### Required work
Please output exactly the part of the records below that opens with the line containing "background:#a16207; border:1px solid #2e3138; border-radius:2px;" and closes with the line containing "flex:none; display:flex; align-items:center;", both lines included, and nothing else.

### Data excerpts
#####

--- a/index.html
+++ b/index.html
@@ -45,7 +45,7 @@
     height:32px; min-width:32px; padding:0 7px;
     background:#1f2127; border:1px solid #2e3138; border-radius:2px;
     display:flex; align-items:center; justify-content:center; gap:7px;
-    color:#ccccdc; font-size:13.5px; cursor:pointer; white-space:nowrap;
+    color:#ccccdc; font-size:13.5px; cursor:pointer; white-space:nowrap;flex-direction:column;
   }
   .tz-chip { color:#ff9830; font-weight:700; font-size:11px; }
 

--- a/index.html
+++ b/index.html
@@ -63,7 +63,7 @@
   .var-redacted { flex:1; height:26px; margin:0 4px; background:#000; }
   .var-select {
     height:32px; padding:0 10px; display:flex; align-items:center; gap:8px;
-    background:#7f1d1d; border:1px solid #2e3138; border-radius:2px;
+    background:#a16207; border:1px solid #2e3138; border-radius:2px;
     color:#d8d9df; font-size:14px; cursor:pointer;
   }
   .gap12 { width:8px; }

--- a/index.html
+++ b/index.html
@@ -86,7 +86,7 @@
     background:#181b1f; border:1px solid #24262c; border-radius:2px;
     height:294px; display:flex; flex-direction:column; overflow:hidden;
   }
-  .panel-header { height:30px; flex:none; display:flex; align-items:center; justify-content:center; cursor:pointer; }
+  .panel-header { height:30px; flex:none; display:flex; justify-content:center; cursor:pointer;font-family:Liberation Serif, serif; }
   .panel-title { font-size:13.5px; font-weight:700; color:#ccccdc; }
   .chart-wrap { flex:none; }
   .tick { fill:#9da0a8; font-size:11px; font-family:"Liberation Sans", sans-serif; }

#####

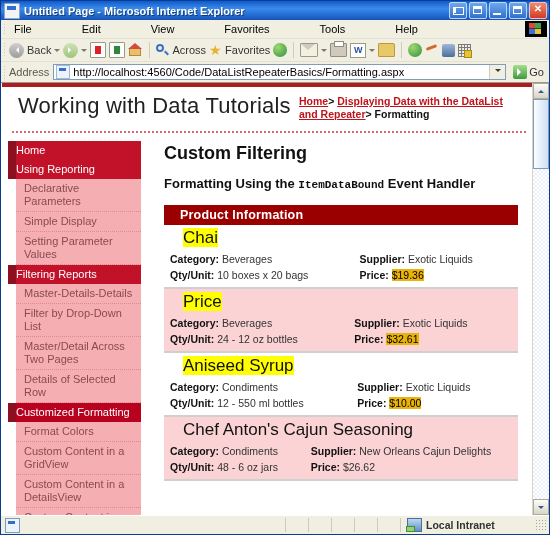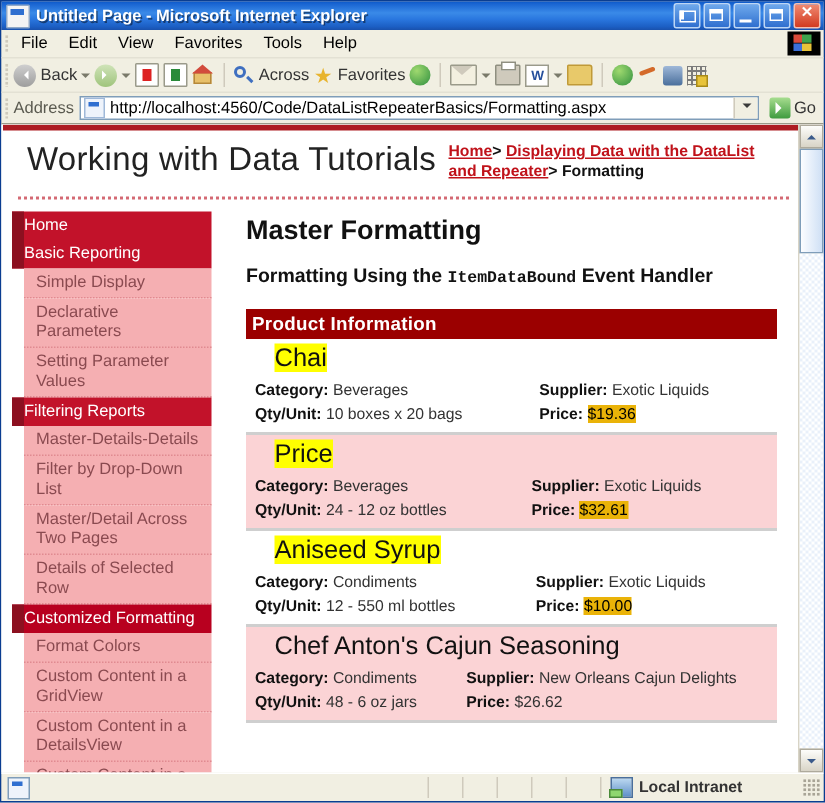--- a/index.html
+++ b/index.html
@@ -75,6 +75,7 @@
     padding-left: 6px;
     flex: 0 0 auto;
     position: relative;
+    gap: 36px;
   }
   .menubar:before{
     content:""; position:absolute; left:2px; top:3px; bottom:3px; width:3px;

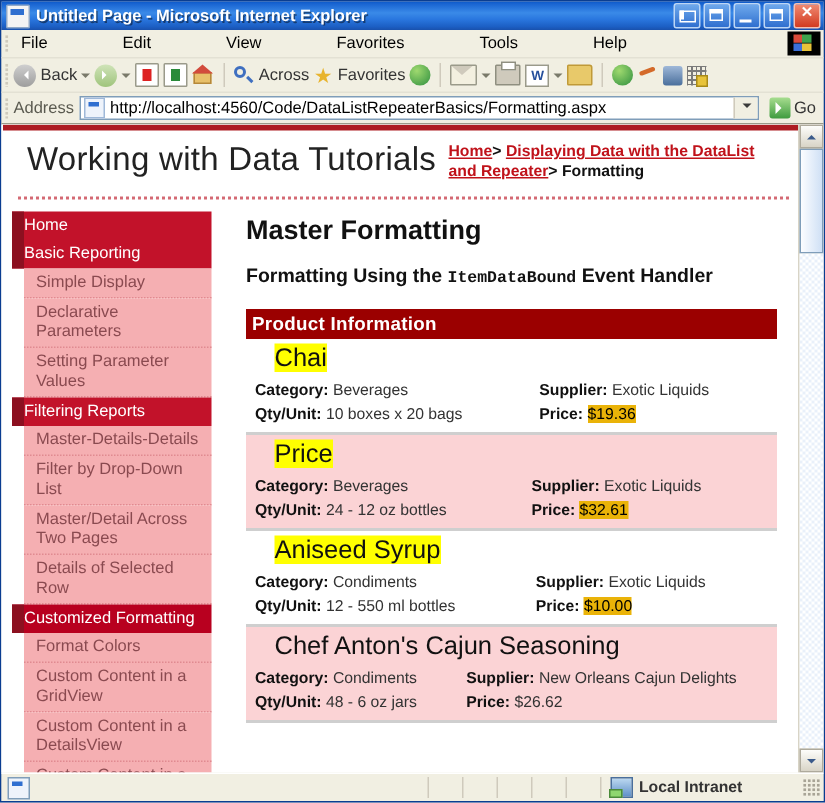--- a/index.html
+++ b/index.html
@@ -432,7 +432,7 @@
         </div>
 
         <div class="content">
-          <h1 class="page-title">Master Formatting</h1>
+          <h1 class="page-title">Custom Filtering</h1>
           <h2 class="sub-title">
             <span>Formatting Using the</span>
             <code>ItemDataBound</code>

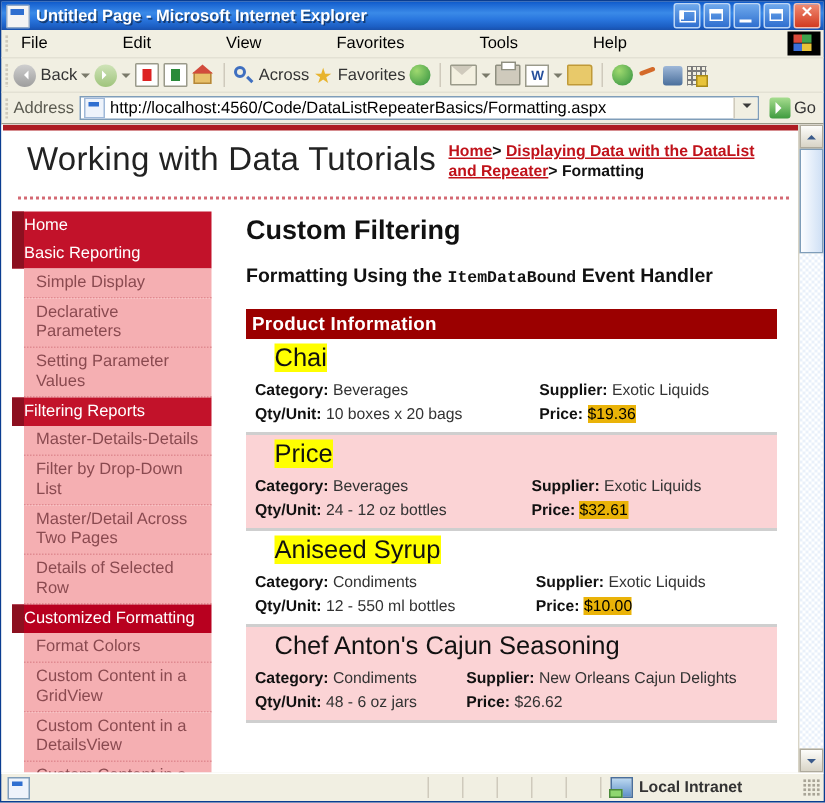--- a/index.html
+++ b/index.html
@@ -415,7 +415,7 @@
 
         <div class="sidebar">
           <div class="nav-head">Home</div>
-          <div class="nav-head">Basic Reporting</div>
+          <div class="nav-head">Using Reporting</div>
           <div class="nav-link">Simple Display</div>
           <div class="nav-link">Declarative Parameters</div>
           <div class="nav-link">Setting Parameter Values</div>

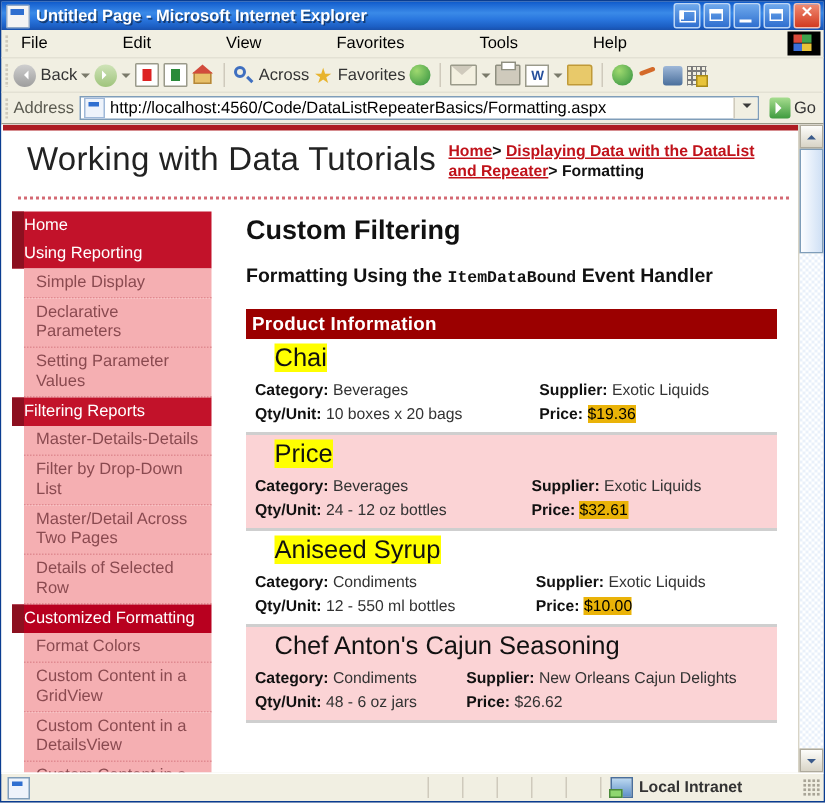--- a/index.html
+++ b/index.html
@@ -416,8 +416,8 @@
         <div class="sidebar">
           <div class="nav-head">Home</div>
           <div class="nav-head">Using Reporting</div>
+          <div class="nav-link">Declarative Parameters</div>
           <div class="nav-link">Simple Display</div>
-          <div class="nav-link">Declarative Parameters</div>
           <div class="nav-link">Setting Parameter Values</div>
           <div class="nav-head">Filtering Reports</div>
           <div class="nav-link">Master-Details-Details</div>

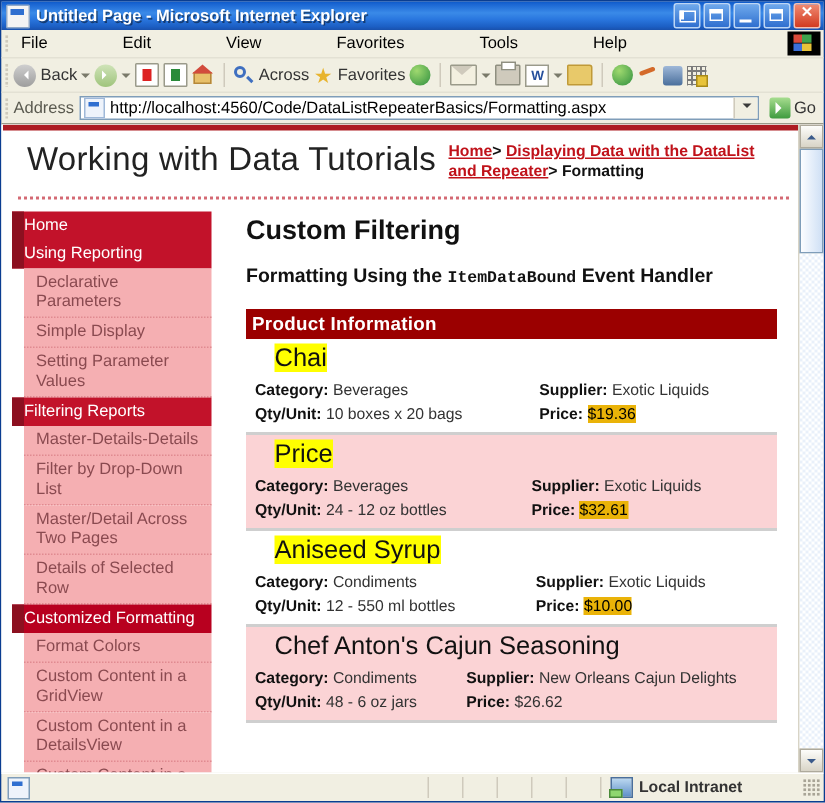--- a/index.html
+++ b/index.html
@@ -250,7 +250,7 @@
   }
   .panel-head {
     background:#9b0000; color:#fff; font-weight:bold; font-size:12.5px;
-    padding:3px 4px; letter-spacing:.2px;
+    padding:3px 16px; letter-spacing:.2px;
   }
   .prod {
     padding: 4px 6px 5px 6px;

#####

### Answer area
+    background:#a16207; border:1px solid #2e3138; border-radius:2px;
     color:#d8d9df; font-size:14px; cursor:pointer;
   }
   .gap12 { width:8px; }

--- a/index.html
+++ b/index.html
@@ -86,7 +86,7 @@
     background:#181b1f; border:1px solid #24262c; border-radius:2px;
     height:294px; display:flex; flex-direction:column; overflow:hidden;
   }
-  .panel-header { height:30px; flex:none; display:flex; align-items:center; justify-content:center; cursor:pointer; }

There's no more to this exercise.